[Code change snippets]
• • • • • • •
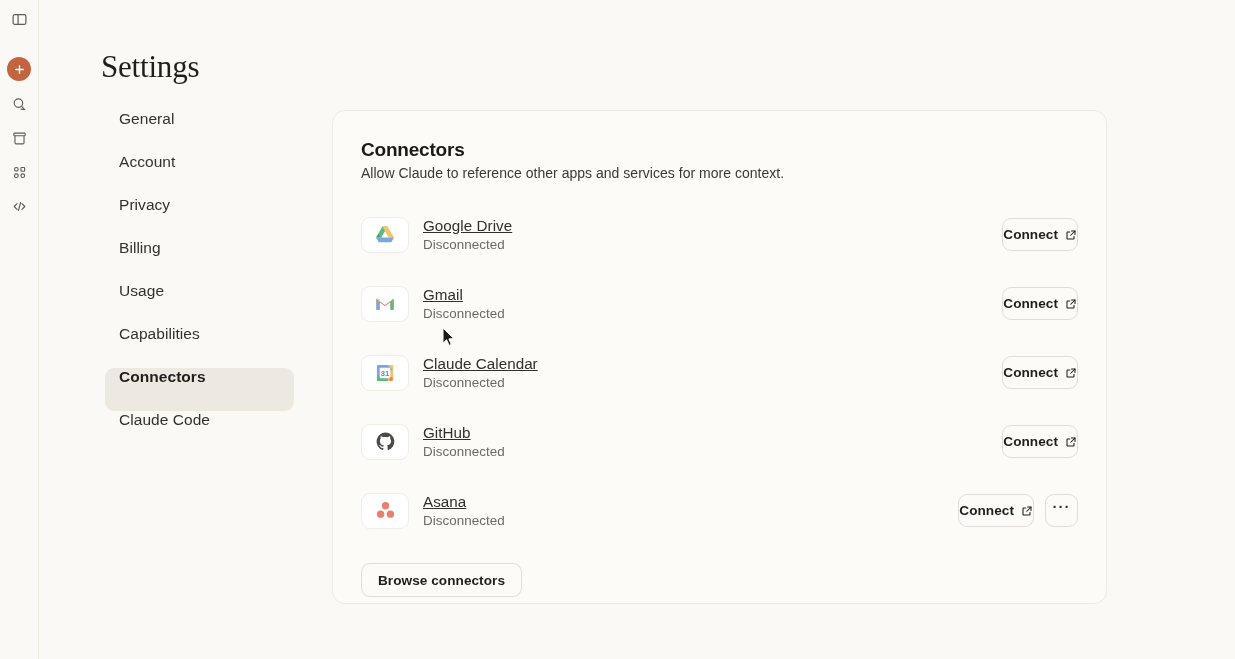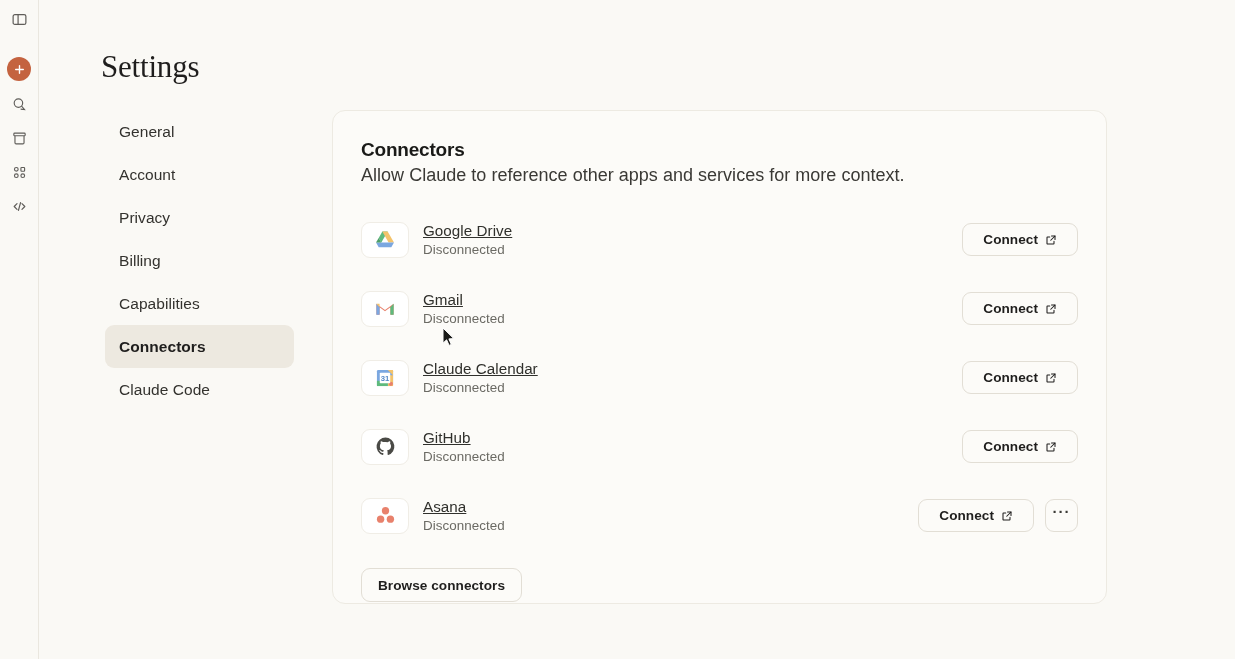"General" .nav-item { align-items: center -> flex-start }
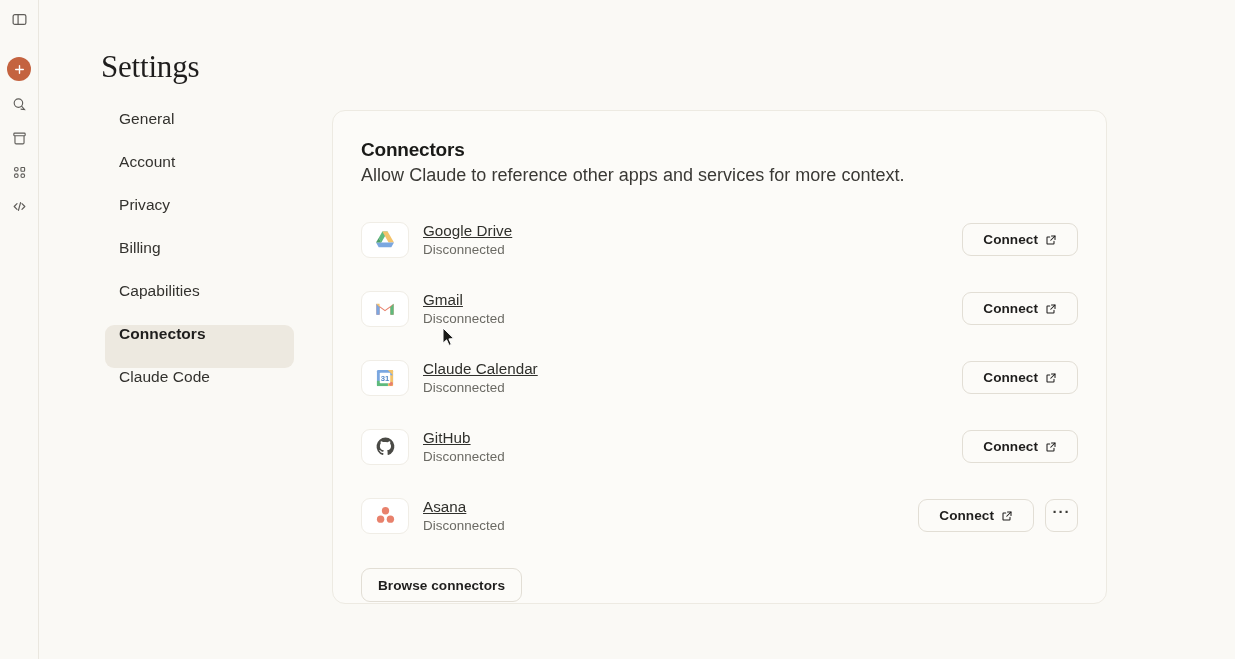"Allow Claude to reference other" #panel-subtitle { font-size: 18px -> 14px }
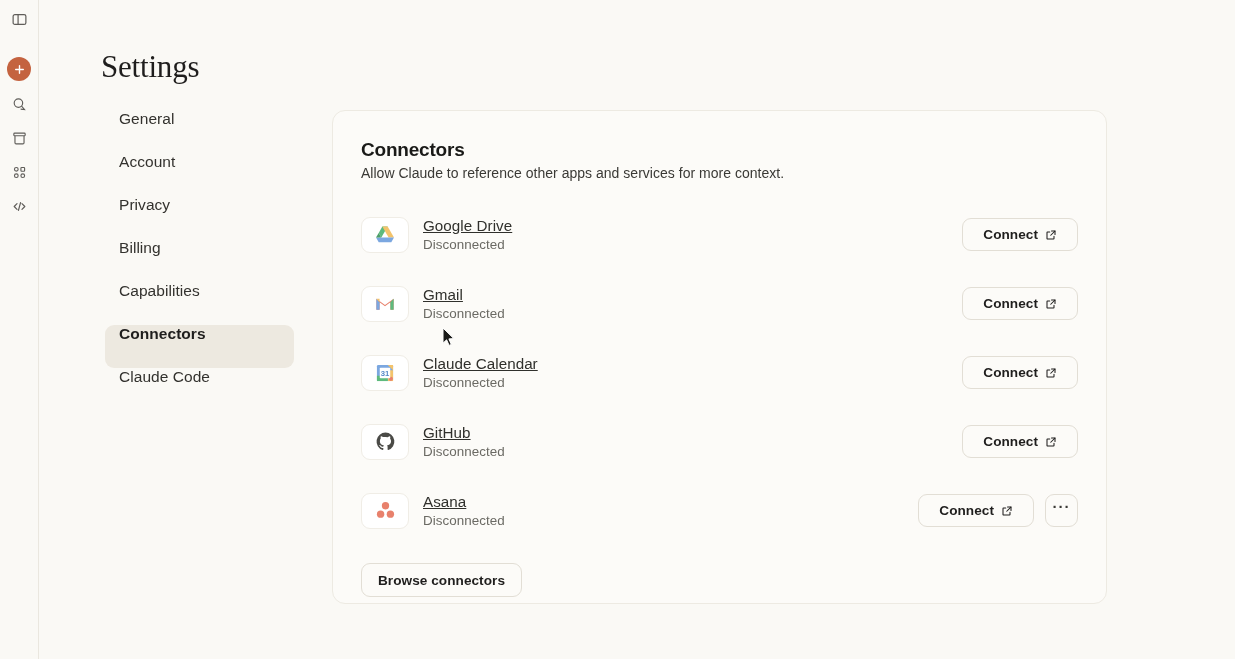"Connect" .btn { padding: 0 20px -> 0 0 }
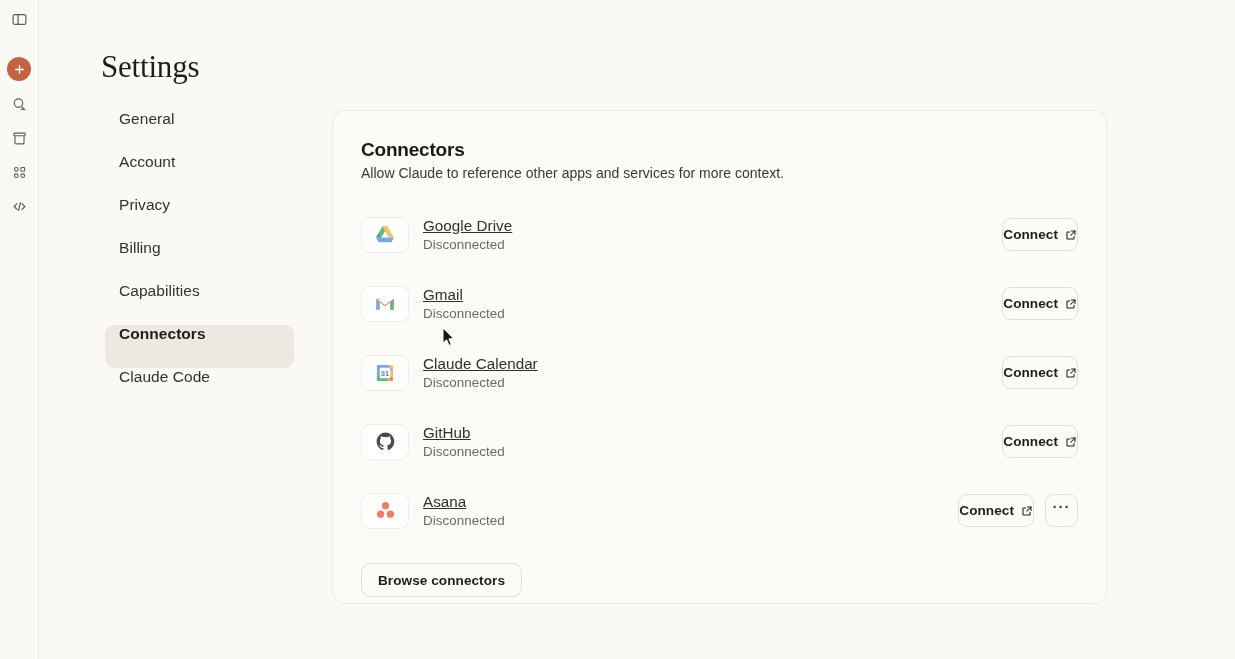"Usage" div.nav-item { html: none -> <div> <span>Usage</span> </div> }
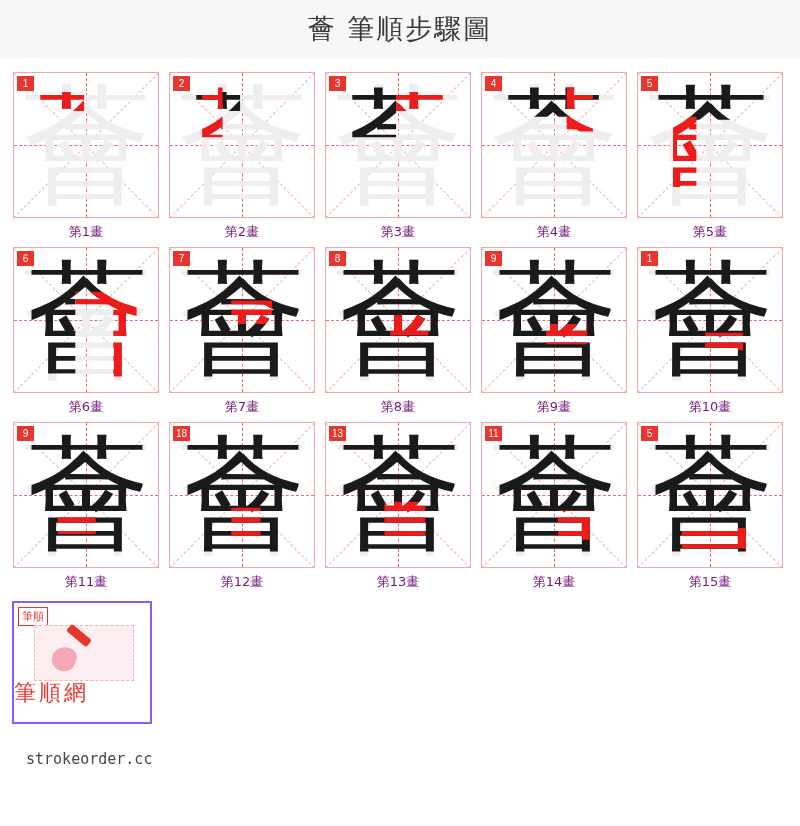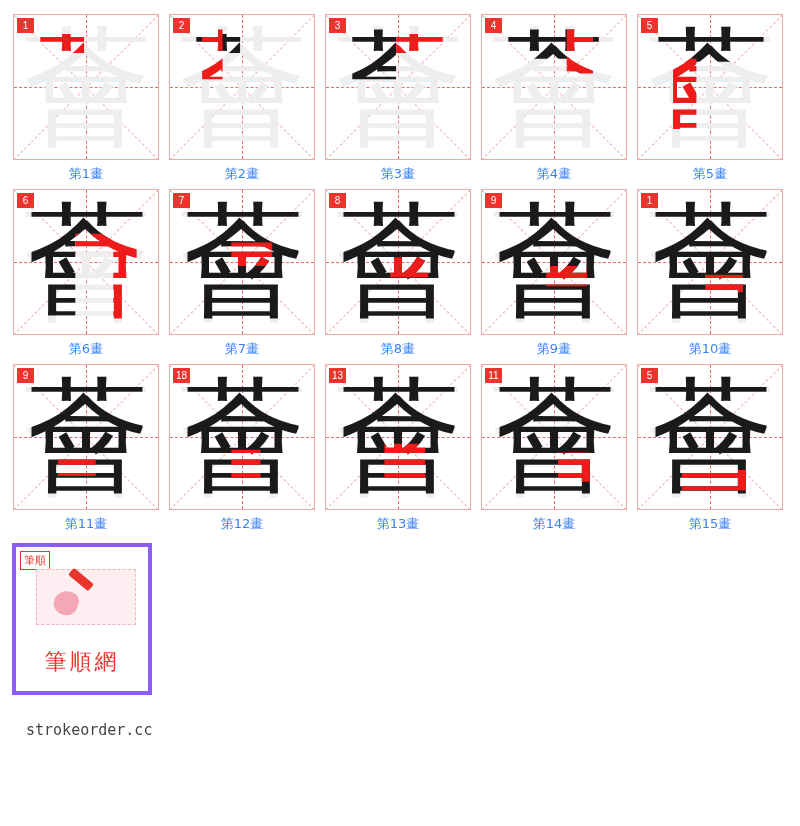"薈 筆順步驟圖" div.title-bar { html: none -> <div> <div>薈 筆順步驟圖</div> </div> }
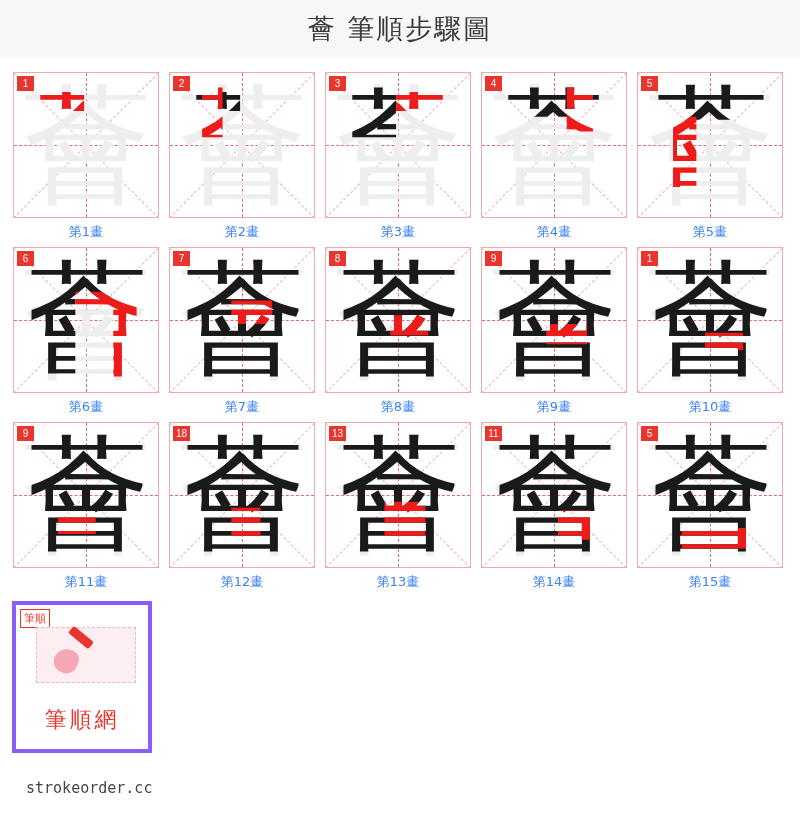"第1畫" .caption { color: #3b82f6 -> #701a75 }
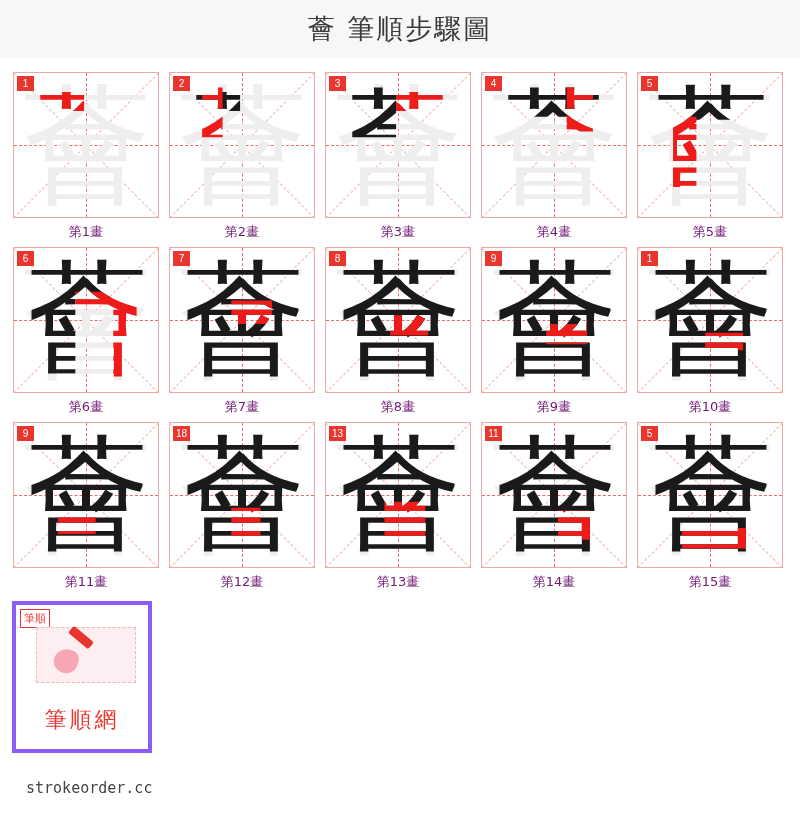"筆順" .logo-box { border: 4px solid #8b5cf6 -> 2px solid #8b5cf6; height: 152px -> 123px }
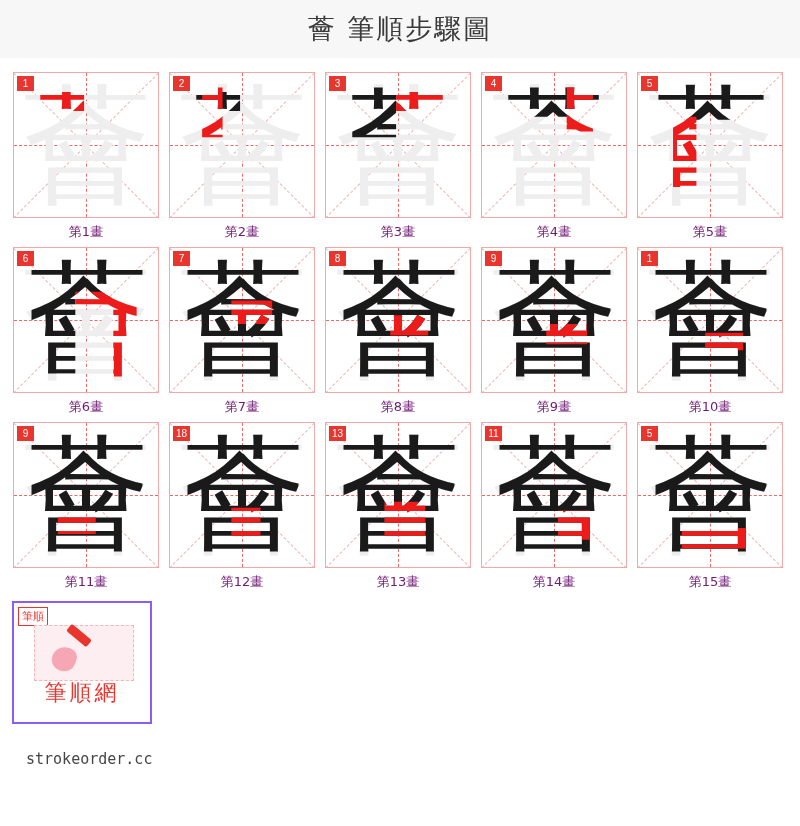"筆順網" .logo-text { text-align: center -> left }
• • • • • • •
> **Task item**
Take only the lines above from the one that has "padding: 0 20px" through the one that has "color: #3b82f6 ->" and reproduce them exactly, omitting any pictures.

> **Response for this exercise**
"Connect" .btn { padding: 0 20px -> 0 0 }
"Usage" div.nav-item { html: none -> <div> <span>Usage</span> </div> }
"薈 筆順步驟圖" div.title-bar { html: none -> <div> <div>薈 筆順步驟圖</div> </div> }
"第1畫" .caption { color: #3b82f6 -> #701a75 }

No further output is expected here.